AIM OF THE EXERCISE
Skip the pictures. Transcribe the rest of the data below without changing a word.

'''

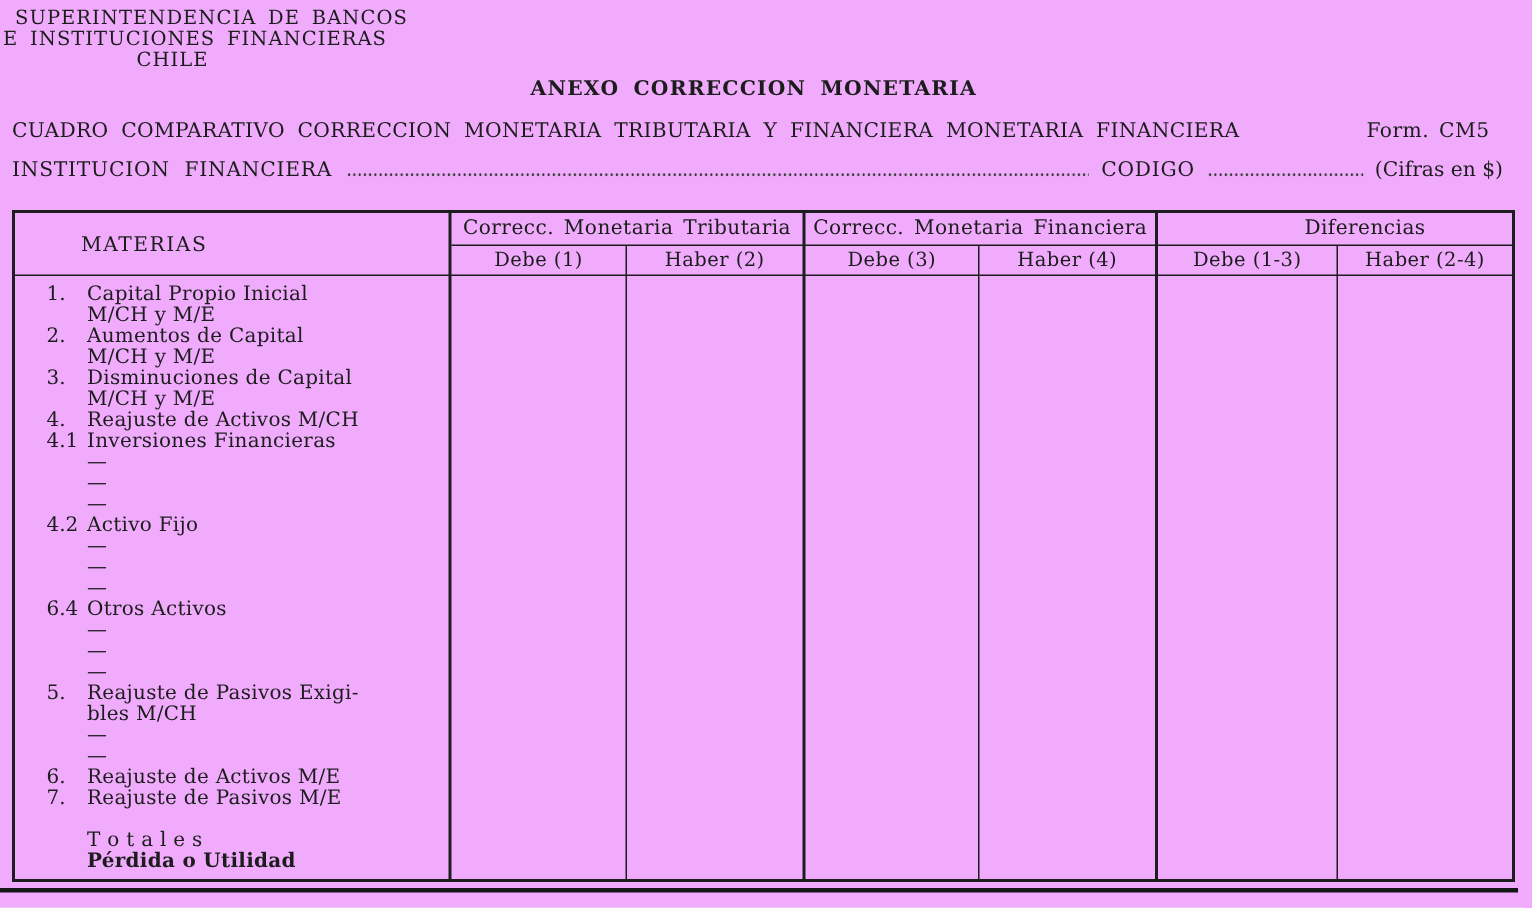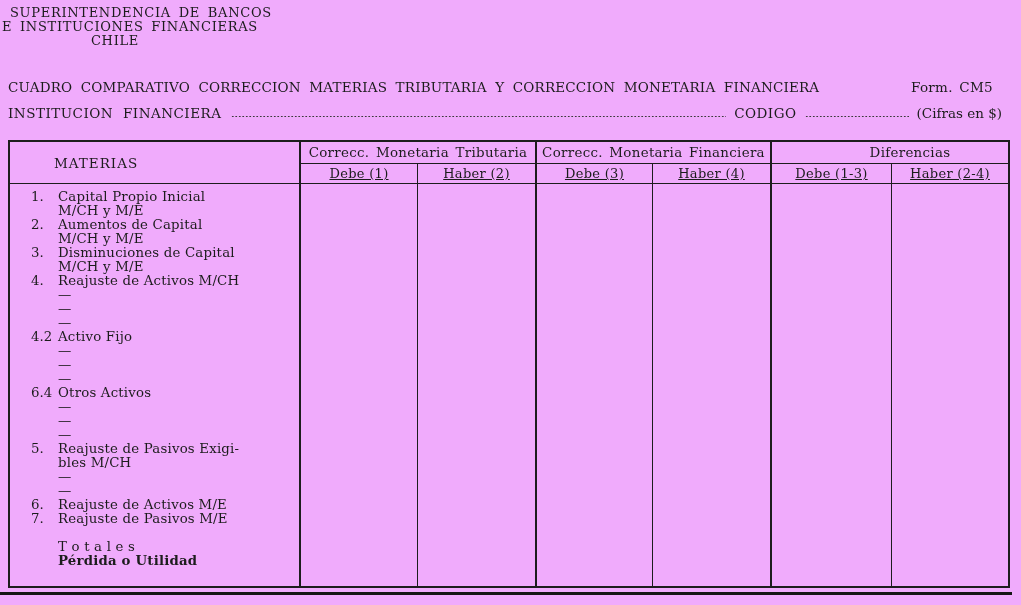--- a/index.html
+++ b/index.html
@@ -66,6 +66,7 @@
     <div class="lh3">CHILE</div>
   </div>
 
+  <div class="title">ANEXO CORRECCION MONETARIA</div>
 
   <div class="subtitle-row">
     <span class="subtitle">CUADRO COMPARATIVO CORRECCION MATERIAS TRIBUTARIA Y CORRECCION MONETARIA FINANCIERA</span>

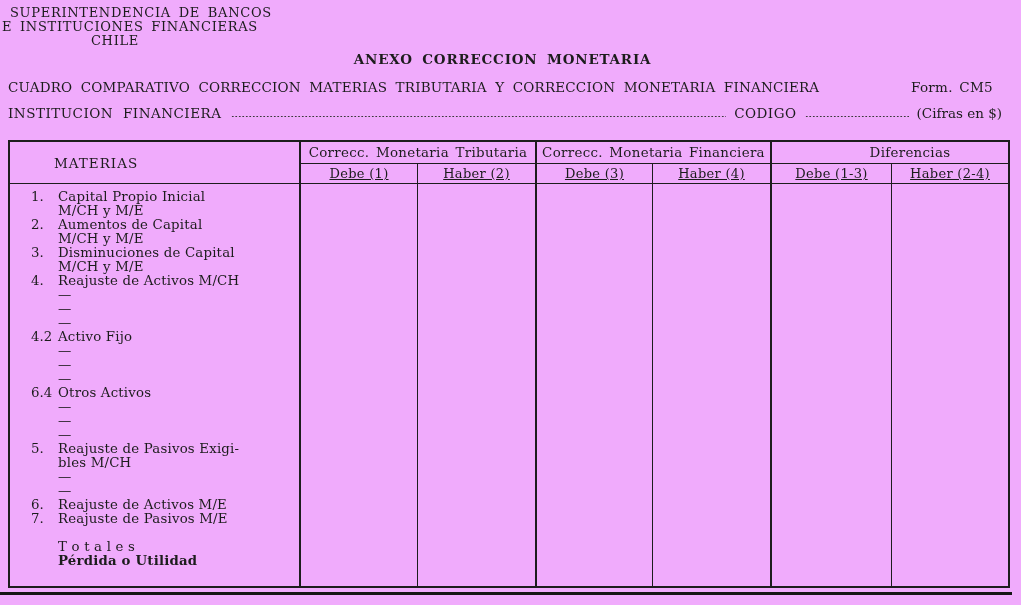--- a/index.html
+++ b/index.html
@@ -69,7 +69,7 @@
   <div class="title">ANEXO CORRECCION MONETARIA</div>
 
   <div class="subtitle-row">
-    <span class="subtitle">CUADRO COMPARATIVO CORRECCION MATERIAS TRIBUTARIA Y CORRECCION MONETARIA FINANCIERA</span>
+    <span class="subtitle">CUADRO COMPARATIVO CORRECCION MONETARIA TRIBUTARIA Y FINANCIERA MONETARIA FINANCIERA</span>
     <span class="formcode">Form. CM5</span>
   </div>
 

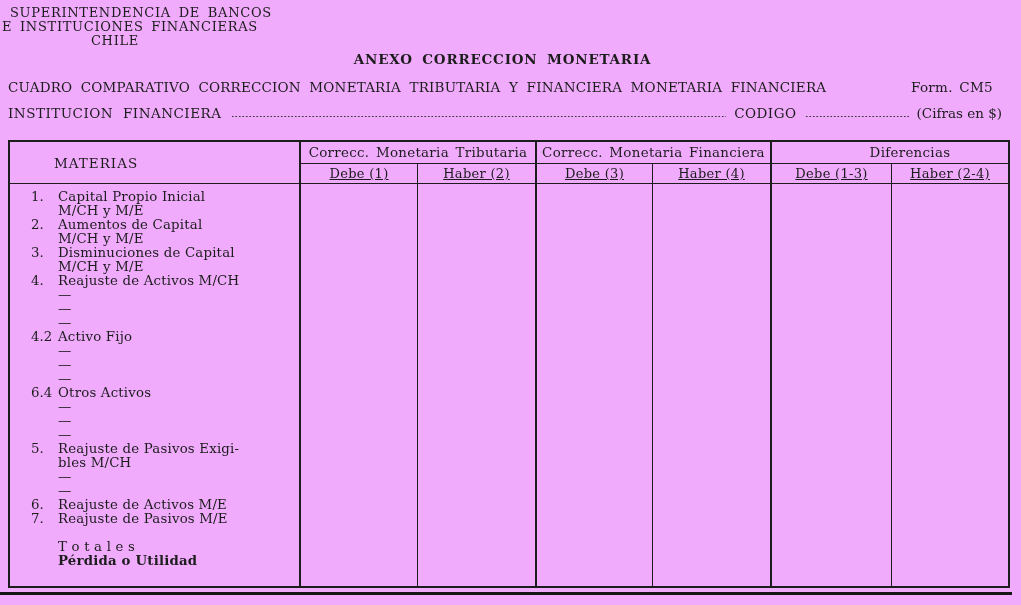--- a/index.html
+++ b/index.html
@@ -42,7 +42,7 @@
   .grp{display:flex;align-items:center;justify-content:center;
     letter-spacing:0.3px;word-spacing:2px;font-size:13.4px;}
   .g1{grid-area:1/2/2/4;} .g2{grid-area:1/4/2/6;} .g3{grid-area:1/6/2/8;padding-left:40px;}
-  .sub{display:flex;align-items:center;justify-content:center;font-size:13px;letter-spacing:0.3px;text-decoration:underline;}
+  .sub{display:flex;align-items:center;justify-content:center;font-size:13px;letter-spacing:0.3px;}
   .s1{grid-area:2/2/3/3;} .s2{grid-area:2/3/3/4;} .s3{grid-area:2/4/3/5;}
   .s4{grid-area:2/5/3/6;} .s5{grid-area:2/6/3/7;} .s6{grid-area:2/7/3/8;}
   .body-materias{grid-area:3/1/4/2;padding-top:6px;overflow:hidden;}

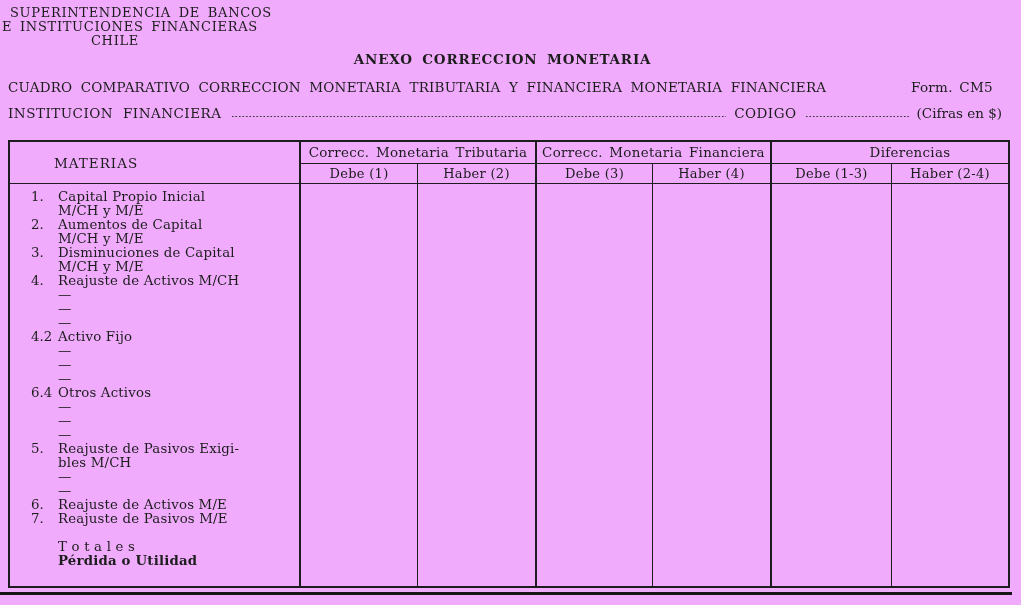--- a/index.html
+++ b/index.html
@@ -125,6 +125,10 @@
           <span class="m-txt">Reajuste de Activos M/CH</span>
         </div>
         <div class="m-line">
+          <span class="m-num">4.1</span>
+          <span class="m-txt">Inversiones Financieras</span>
+        </div>
+        <div class="m-line">
           <span class="m-num"></span>
           <span class="m-txt">—</span>
         </div>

'''

ANSWER TO THIS TASK
--- a/index.html
+++ b/index.html
@@ -66,6 +66,7 @@
     <div class="lh3">CHILE</div>
   </div>
 
+  <div class="title">ANEXO CORRECCION MONETARIA</div>
 
   <div class="subtitle-row">
     <span class="subtitle">CUADRO COMPARATIVO CORRECCION MATERIAS TRIBUTARIA Y CORRECCION MONETARIA FINANCIERA</span>

--- a/index.html
+++ b/index.html
@@ -69,7 +69,7 @@
   <div class="title">ANEXO CORRECCION MONETARIA</div>
 
   <div class="subtitle-row">
-    <span class="subtitle">CUADRO COMPARATIVO CORRECCION MATERIAS TRIBUTARIA Y CORRECCION MONETARIA FINANCIERA</span>
+    <span class="subtitle">CUADRO COMPARATIVO CORRECCION MONETARIA TRIBUTARIA Y FINANCIERA MONETARIA FINANCIERA</span>
     <span class="formcode">Form. CM5</span>
   </div>
 

--- a/index.html
+++ b/index.html
@@ -42,7 +42,7 @@
   .grp{display:flex;align-items:center;justify-content:center;
     letter-spacing:0.3px;word-spacing:2px;font-size:13.4px;}
   .g1{grid-area:1/2/2/4;} .g2{grid-area:1/4/2/6;} .g3{grid-area:1/6/2/8;padding-left:40px;}
-  .sub{display:flex;align-items:center;justify-content:center;font-size:13px;letter-spacing:0.3px;text-decoration:underline;}
+  .sub{display:flex;align-items:center;justify-content:center;font-size:13px;letter-spacing:0.3px;}
   .s1{grid-area:2/2/3/3;} .s2{grid-area:2/3/3/4;} .s3{grid-area:2/4/3/5;}
   .s4{grid-area:2/5/3/6;} .s5{grid-area:2/6/3/7;} .s6{grid-area:2/7/3/8;}
   .body-materias{grid-area:3/1/4/2;padding-top:6px;overflow:hidden;}

--- a/index.html
+++ b/index.html
@@ -125,6 +125,10 @@
           <span class="m-txt">Reajuste de Activos M/CH</span>
         </div>
         <div class="m-line">
+          <span class="m-num">4.1</span>
+          <span class="m-txt">Inversiones Financieras</span>
+        </div>
+        <div class="m-line">
           <span class="m-num"></span>
           <span class="m-txt">—</span>
         </div>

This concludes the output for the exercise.